> _REQUIRED WORK_
In the entries that follow, the first line to write out is the one containing "(341, 113) none", and the last is the one containing "(716, 274) none". Reproduce that stretch exactly, with nothing before or after it.

> _EXCERPTED RECORDS_
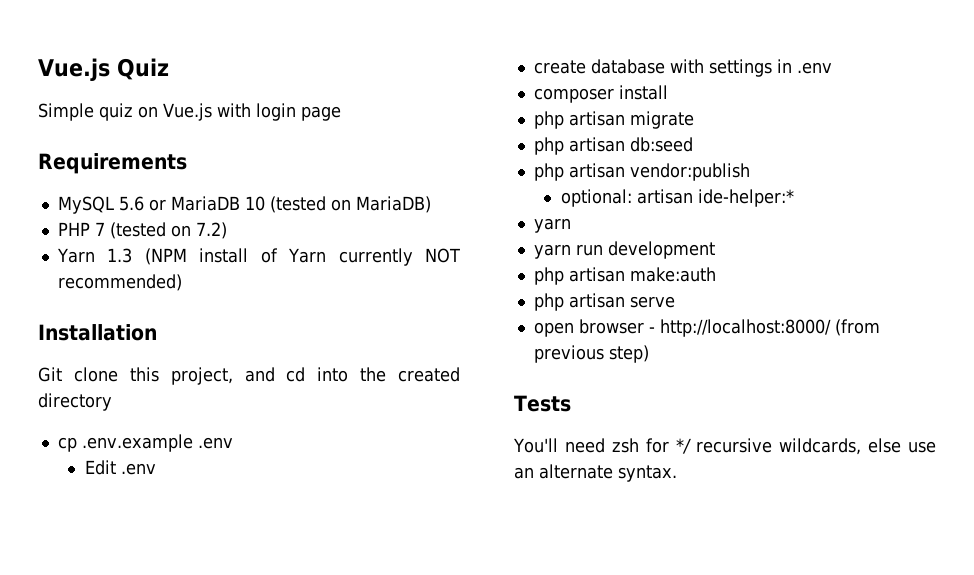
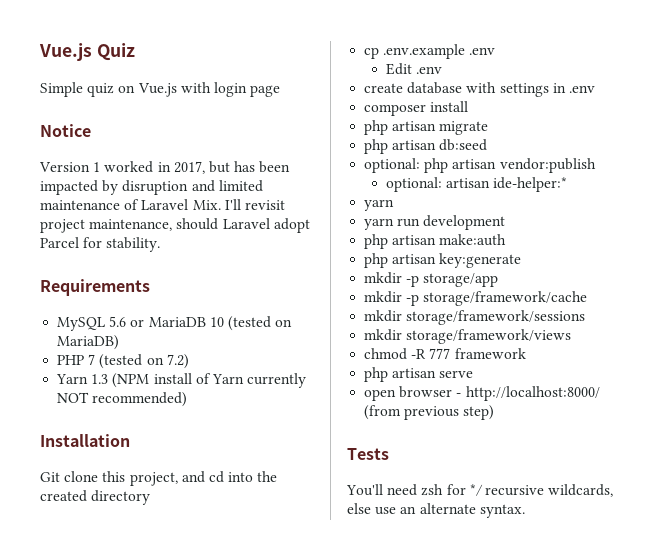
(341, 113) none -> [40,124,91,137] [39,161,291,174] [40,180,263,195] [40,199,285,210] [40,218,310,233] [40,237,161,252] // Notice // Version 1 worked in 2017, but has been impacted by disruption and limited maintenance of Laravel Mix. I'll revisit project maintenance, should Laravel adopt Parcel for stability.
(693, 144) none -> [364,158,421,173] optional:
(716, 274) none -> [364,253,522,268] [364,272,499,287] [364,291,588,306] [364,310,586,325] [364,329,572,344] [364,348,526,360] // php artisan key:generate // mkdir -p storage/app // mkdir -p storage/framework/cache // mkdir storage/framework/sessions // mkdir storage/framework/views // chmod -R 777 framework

==

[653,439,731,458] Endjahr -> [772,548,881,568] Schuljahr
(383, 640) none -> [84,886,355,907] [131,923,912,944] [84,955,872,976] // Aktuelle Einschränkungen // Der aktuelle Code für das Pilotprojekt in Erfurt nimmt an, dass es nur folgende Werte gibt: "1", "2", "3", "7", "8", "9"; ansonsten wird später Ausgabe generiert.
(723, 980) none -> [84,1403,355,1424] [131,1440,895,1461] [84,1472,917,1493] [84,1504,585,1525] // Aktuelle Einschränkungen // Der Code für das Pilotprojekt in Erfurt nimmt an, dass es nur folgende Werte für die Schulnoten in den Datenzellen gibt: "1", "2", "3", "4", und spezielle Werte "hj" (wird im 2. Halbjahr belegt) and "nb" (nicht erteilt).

> _WRITTEN RESPONSE_
(341, 113) none -> [40,124,91,137] [39,161,291,174] [40,180,263,195] [40,199,285,210] [40,218,310,233] [40,237,161,252] // Notice // Version 1 worked in 2017, but has been impacted by disruption and limited maintenance of Laravel Mix. I'll revisit project maintenance, should Laravel adopt Parcel for stability.
(693, 144) none -> [364,158,421,173] optional:
(716, 274) none -> [364,253,522,268] [364,272,499,287] [364,291,588,306] [364,310,586,325] [364,329,572,344] [364,348,526,360] // php artisan key:generate // mkdir -p storage/app // mkdir -p storage/framework/cache // mkdir storage/framework/sessions // mkdir storage/framework/views // chmod -R 777 framework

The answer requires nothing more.